The classic example of this is Amazon, which deliberately cut its teeth by radically disrupting the market — only for books and CDs. Amazon focused its innovation in a narrow space, and that narrow disruption only became tectonic innovation when it proceeded to take out one adjacent vertical after another. Amazon’s present wide range is only possible because its beginnings were so narrow.

It is no surprise to me that innovative lawyers and firms tend to show up in focused practice areas and market segments. Innovation can’t happen in “litigation” or “transactions”. Those areas are just too broad. It’s possible to innovate in a workflow within one of those areas; tech and process providers have done that. But I am convinced that the lack of innovation among most lawyers is caused in part by their relative lack of specialization. Cf. Post 071 (Type 0 innovations are focused on substantive law).

Innovation from the top?

If AmLaw 10 firms and other elite boutiques tend to be more specialized, shouldn’t they be hotbeds of innovation? Not likely. Specialization is a necessary but not nearly sufficient condition for innovation.

In Clayton Christensen’s model for disruptive innovation, firms at the top of a market find it nearly impossible to change. That has come to be known as “premium position captivity,” see Mathew S. Olson, et al., “When Growth Stalls,” Harv. Bus. Rev. (Mar. 2008), and it’s hard to imagine a more premium position than the AmLaw 10. In Christenson’s model, firms like this are disrupted from below by competitors offering a cheap, inferior, but innovative product that gains traction and quality over time. Those in a premium position fail to respond to this threat because they are captive to their best customers, higher margins and historic success. As a result, low-cost providers drive a disproportionate amount of innovation by pushing forward new, specialized solutions.

That’s the model, but in the legal market as currently structured, lower-cost providers are not specialized enough to innovate. If that’s true, how will innovation happen?

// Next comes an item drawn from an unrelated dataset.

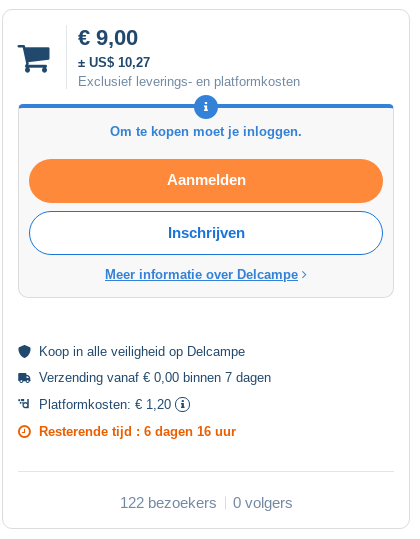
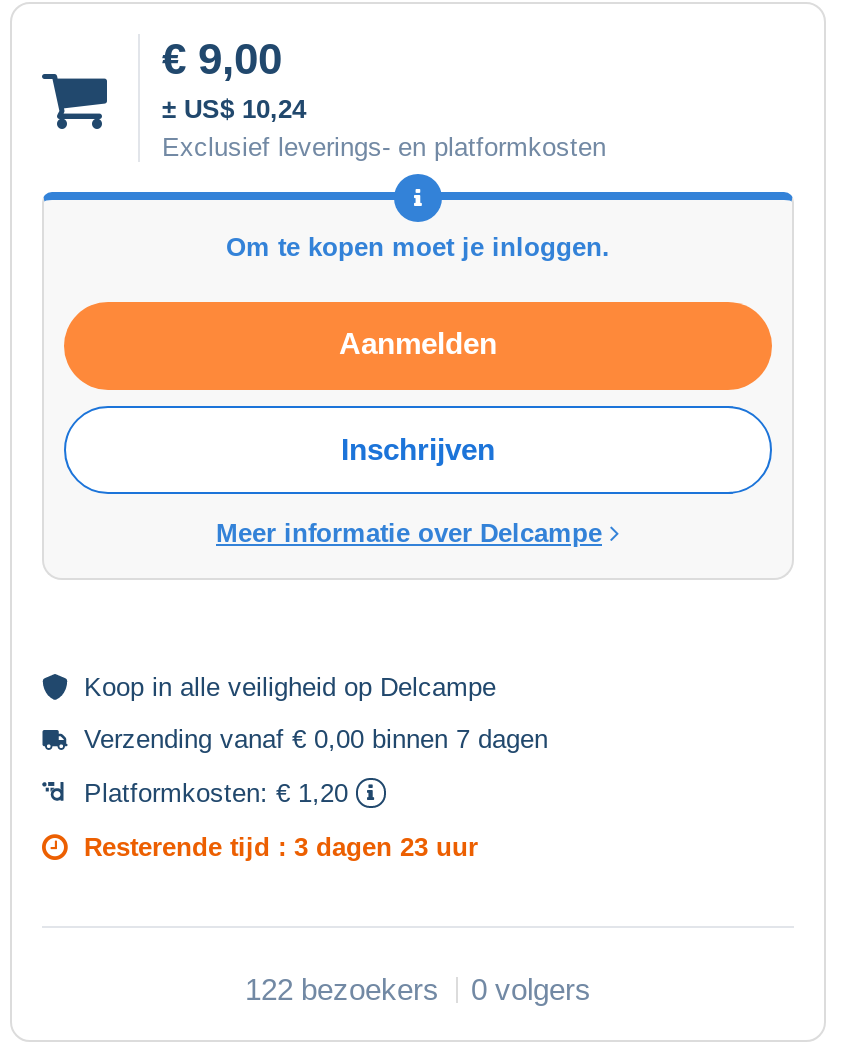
[78,55,150,70] ± US$ 10,27 -> [162,94,306,124] ± US$ 10,24
[39,424,236,439] Resterende tijd : 6 dagen 16 uur -> [84,832,478,862] Resterende tijd : 3 dagen 23 uur

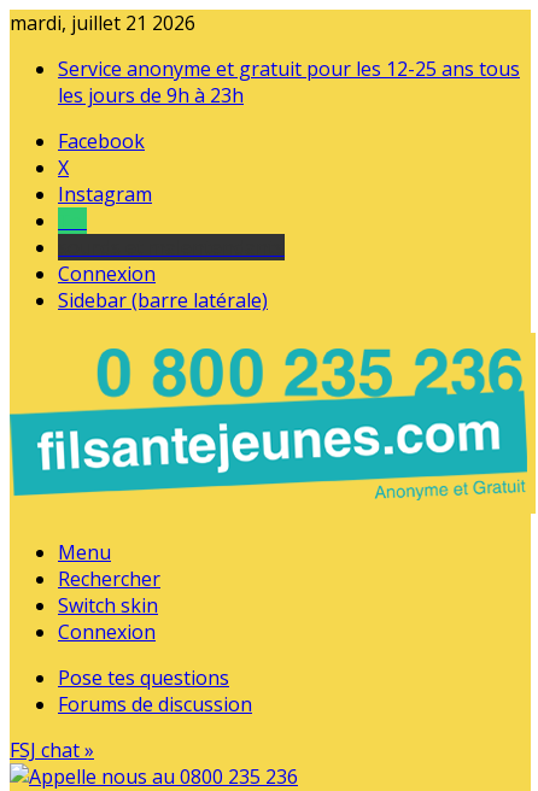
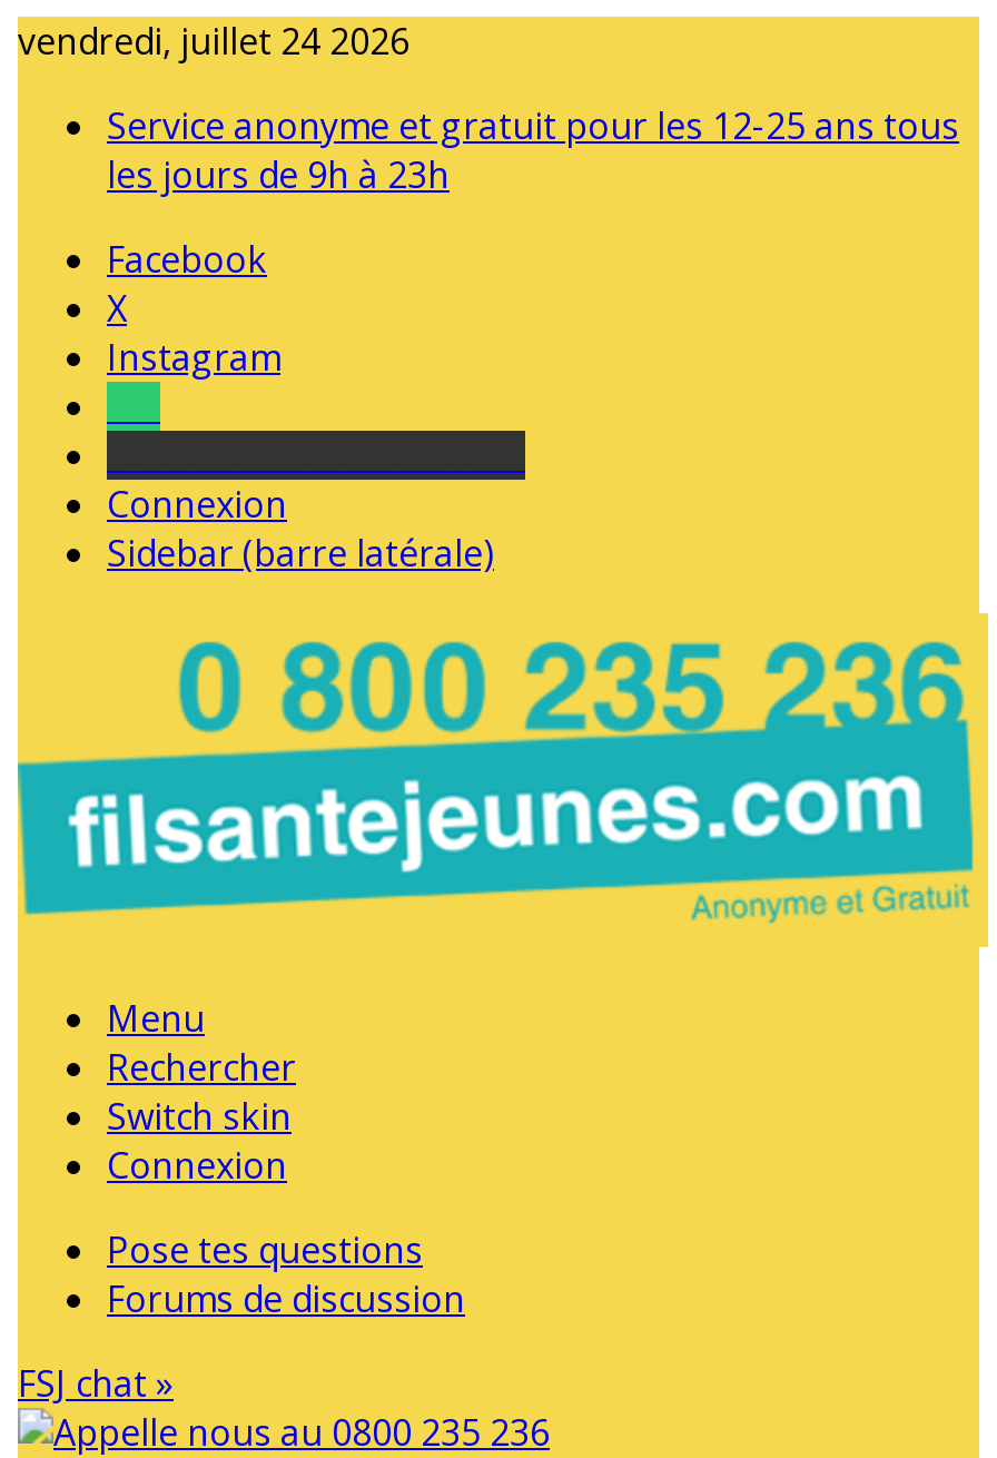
[10,10,195,36] mardi, juillet 21 2026 -> [18,17,409,66] vendredi, juillet 24 2026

An imaginable example of progress

There is always hope, of course. I would point to privacy law. The law is still evolving, it is not dominated by existing providers, the issue is not going away, and there are not nearly enough true legal specialists to meet market demand. It is a nearly risk-free area in which to fully specialize, since the space is more or less guaranteed to grow, and clients simply can’t get enough specialist help. There are deep wells of industry-specific work emerging on a regular basis and a continuing flow of new jurisdictions creating more regulations. When I talk to young lawyers, I tell them that privacy is the new plastics.

Can we imagine a firm using AI and a deep well of specialist experience to build a privacy question-answering chatbot? Maybe, but it’s probably too broad. The narrower path would be a HIPAA chatbot or a FERPA chatbot to start; a California, Canada or GDPR product to follow. It would need to be targeted at a focused industry with particular privacy needs; it couldn’t realistically address the whole market at once. One way or the other, the opportunity would be for a specialist law and technology firm to knock out an initial vertical and then take out adjacent spaces systematically. Whether it’s a chatbot or something else, the ground for innovation seems fertile in privacy.

The most elite law firms have the resources to do this, but the reasoning discussed above suggests that they will never fully commit to it. An aggressive competitor could certainly attempt it from below, and there is reason to hope that privacy-specialist firms will thrive and then innovate in the next few years. With the right investments, it could happen.

But it’s not just about investment; it’s about strategy and culture. Lawyers need to leave their reflexive resort to a “wide range” of experience behind and make a commitment.